In the material below, find the line containing "-392,10 +392,6 @@" and the line containing "left: 16px;", then reproduce exactly both of them and every line between, and nothing else.

⟨

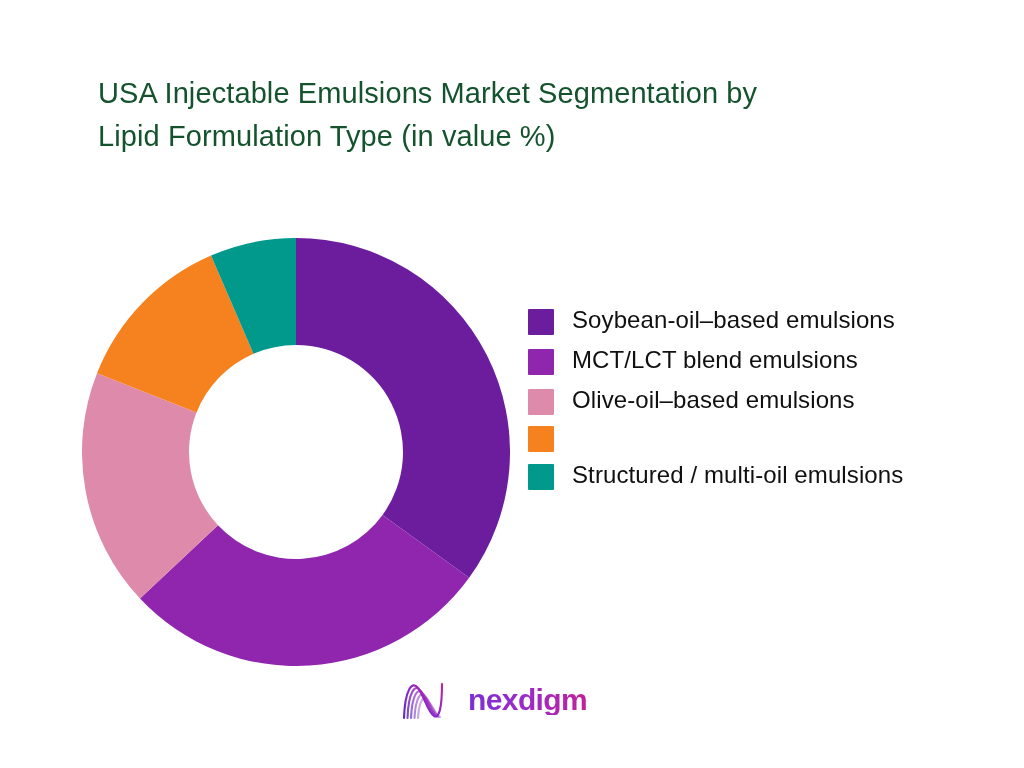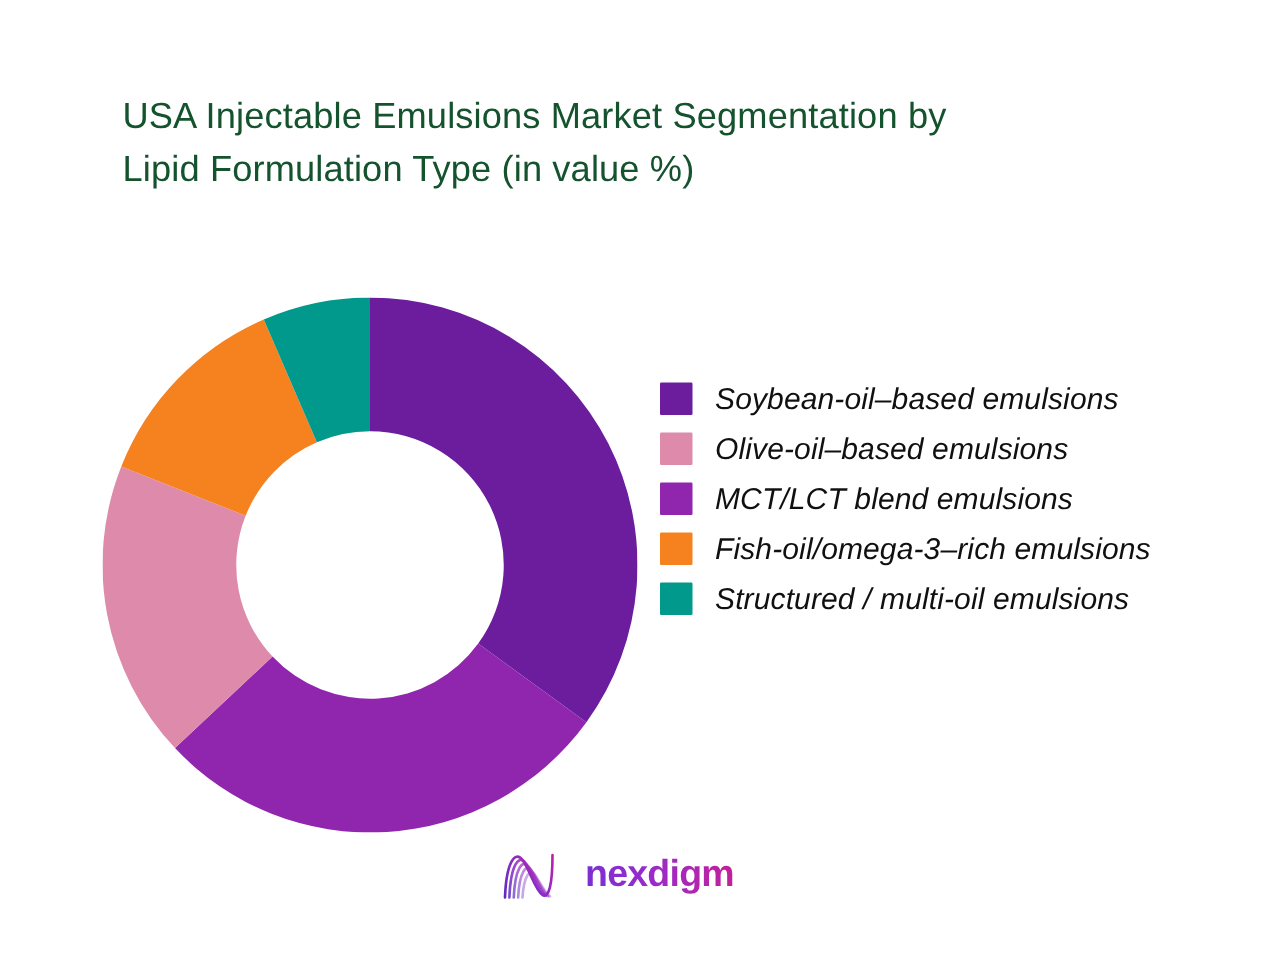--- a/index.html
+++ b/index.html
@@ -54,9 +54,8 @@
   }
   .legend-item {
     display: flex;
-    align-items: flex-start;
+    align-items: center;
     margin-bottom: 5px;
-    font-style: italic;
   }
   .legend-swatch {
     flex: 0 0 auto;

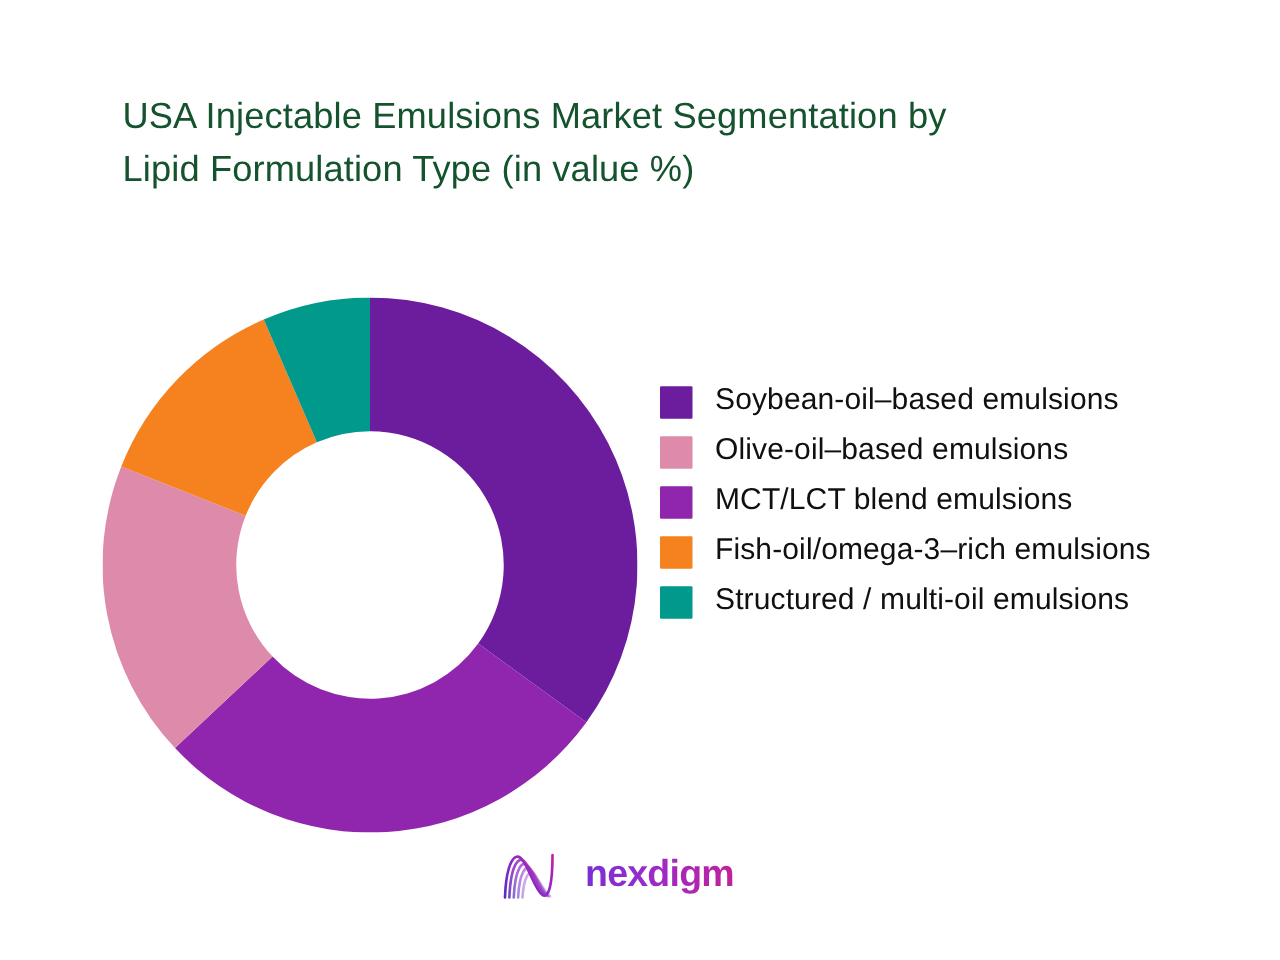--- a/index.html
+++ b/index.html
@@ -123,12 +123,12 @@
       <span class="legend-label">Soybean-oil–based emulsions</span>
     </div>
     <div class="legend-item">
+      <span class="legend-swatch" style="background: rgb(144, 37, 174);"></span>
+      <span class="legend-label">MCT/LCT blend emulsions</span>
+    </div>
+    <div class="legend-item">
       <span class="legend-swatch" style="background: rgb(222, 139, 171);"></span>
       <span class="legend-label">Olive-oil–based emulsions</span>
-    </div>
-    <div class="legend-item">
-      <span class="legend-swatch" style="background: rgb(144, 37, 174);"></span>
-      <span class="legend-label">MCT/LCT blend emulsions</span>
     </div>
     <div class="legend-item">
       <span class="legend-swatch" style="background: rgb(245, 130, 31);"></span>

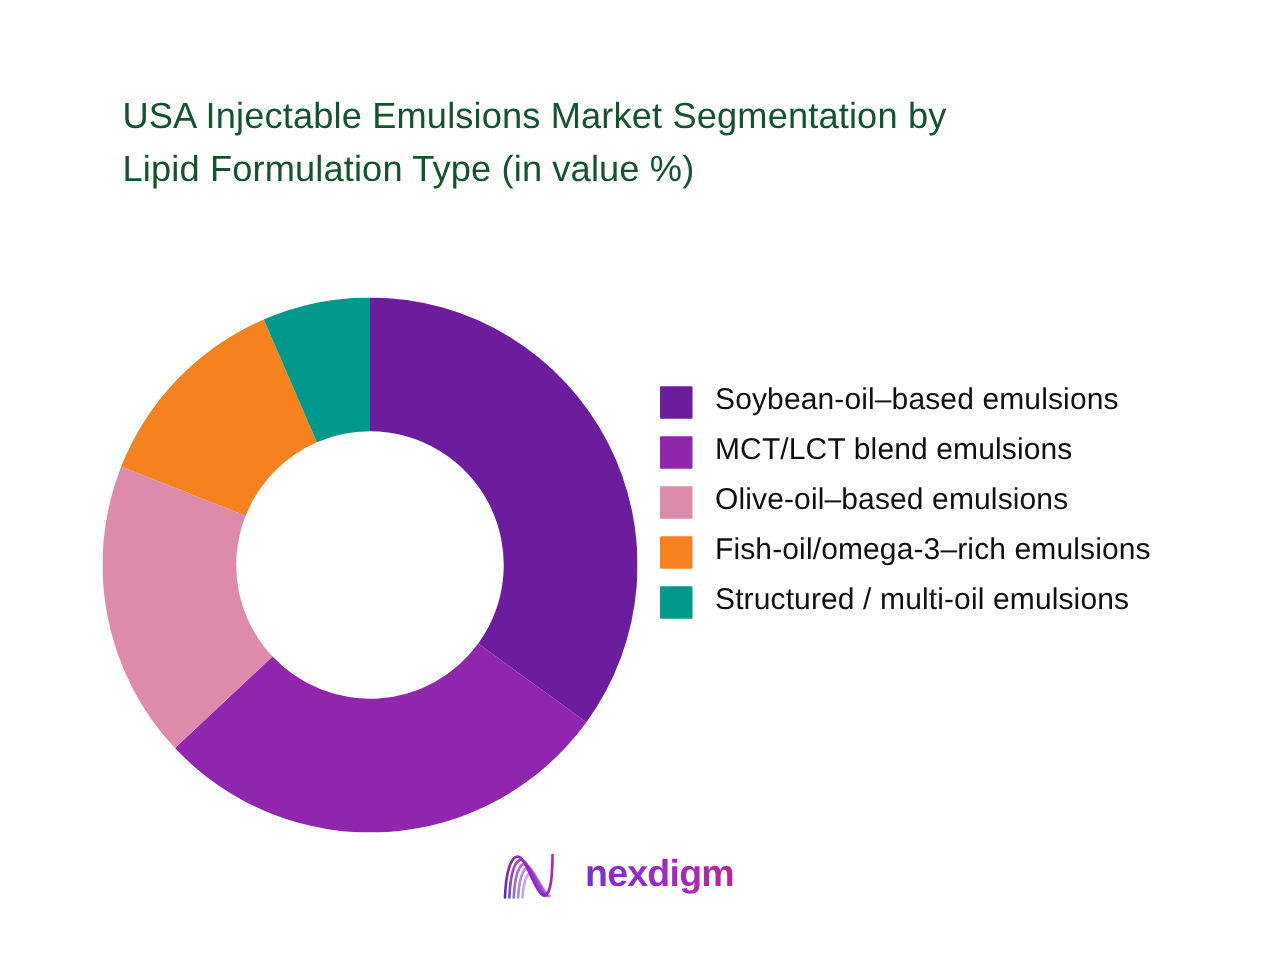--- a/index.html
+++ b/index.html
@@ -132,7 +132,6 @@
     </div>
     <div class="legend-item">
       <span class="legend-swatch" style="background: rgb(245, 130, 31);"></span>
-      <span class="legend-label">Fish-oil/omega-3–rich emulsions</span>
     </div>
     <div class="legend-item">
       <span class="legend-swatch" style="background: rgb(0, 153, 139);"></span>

⟩
⟨

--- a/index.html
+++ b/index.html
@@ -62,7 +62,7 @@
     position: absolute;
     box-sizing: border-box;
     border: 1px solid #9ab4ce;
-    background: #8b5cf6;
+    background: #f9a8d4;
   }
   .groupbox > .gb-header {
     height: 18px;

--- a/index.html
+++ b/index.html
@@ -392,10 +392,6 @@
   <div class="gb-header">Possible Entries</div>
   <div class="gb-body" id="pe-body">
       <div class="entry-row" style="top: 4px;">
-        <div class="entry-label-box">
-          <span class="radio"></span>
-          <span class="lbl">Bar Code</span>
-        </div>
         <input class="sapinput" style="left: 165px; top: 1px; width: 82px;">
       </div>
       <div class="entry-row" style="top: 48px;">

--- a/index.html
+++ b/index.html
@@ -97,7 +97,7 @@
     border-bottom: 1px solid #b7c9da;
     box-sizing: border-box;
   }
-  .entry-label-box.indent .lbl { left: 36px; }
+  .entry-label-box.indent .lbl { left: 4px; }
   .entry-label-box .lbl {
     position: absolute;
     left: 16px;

⟩
⟨

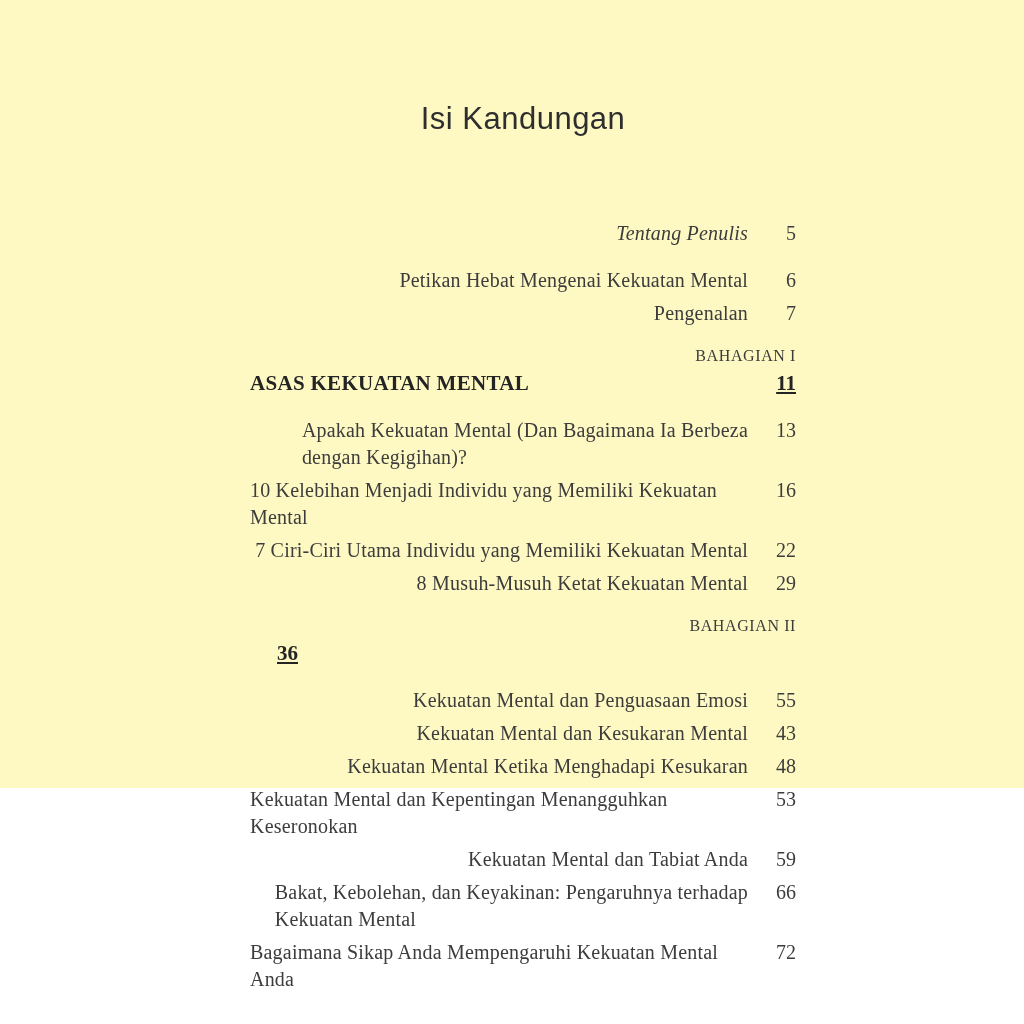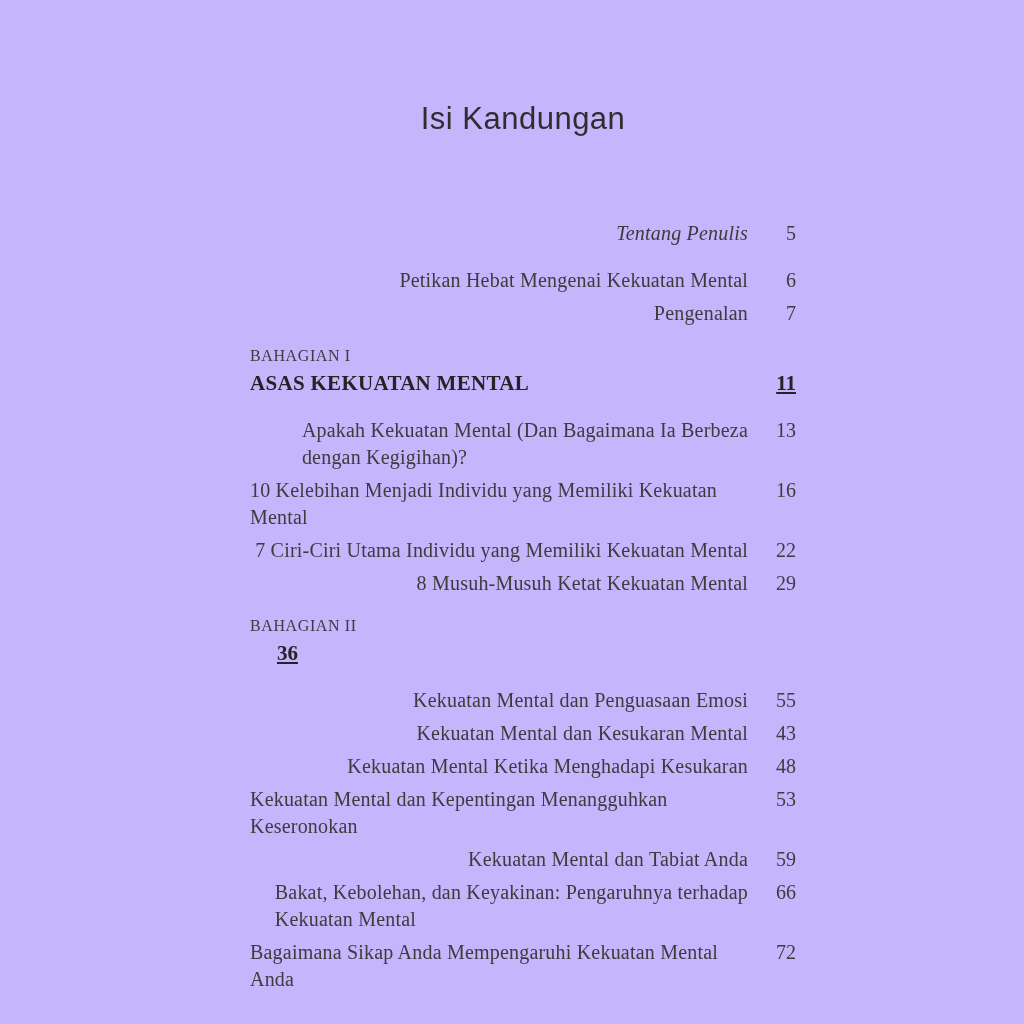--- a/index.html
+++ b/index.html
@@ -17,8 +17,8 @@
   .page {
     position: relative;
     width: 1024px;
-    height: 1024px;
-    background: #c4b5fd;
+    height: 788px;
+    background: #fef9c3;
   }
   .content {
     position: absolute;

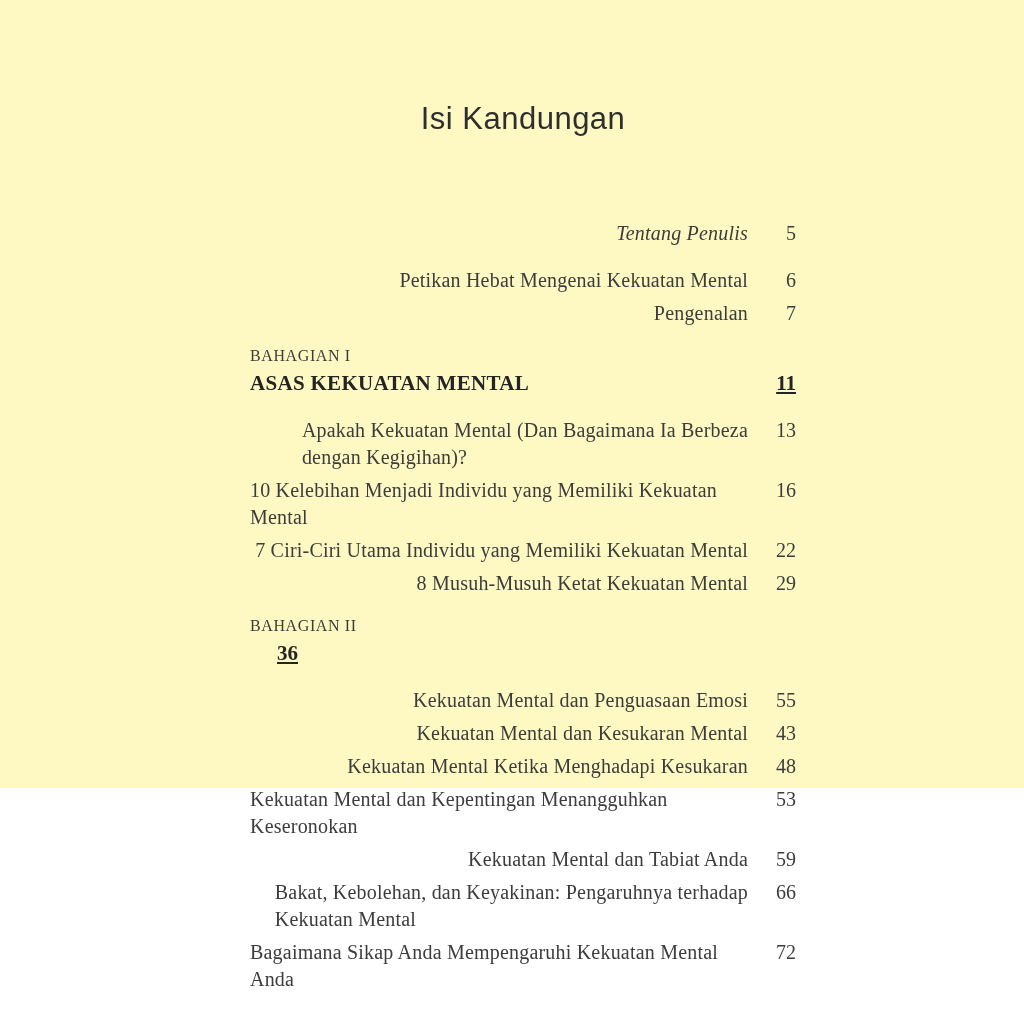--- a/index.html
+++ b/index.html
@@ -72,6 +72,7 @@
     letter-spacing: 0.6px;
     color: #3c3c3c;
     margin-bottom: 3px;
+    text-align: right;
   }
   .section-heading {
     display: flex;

⟩

__TASK OUTPUT__:
@@ -392,10 +392,6 @@
   <div class="gb-header">Possible Entries</div>
   <div class="gb-body" id="pe-body">
       <div class="entry-row" style="top: 4px;">
-        <div class="entry-label-box">
-          <span class="radio"></span>
-          <span class="lbl">Bar Code</span>
-        </div>
         <input class="sapinput" style="left: 165px; top: 1px; width: 82px;">
       </div>
       <div class="entry-row" style="top: 48px;">

--- a/index.html
+++ b/index.html
@@ -97,7 +97,7 @@
     border-bottom: 1px solid #b7c9da;
     box-sizing: border-box;
   }
-  .entry-label-box.indent .lbl { left: 36px; }
+  .entry-label-box.indent .lbl { left: 4px; }
   .entry-label-box .lbl {
     position: absolute;
     left: 16px;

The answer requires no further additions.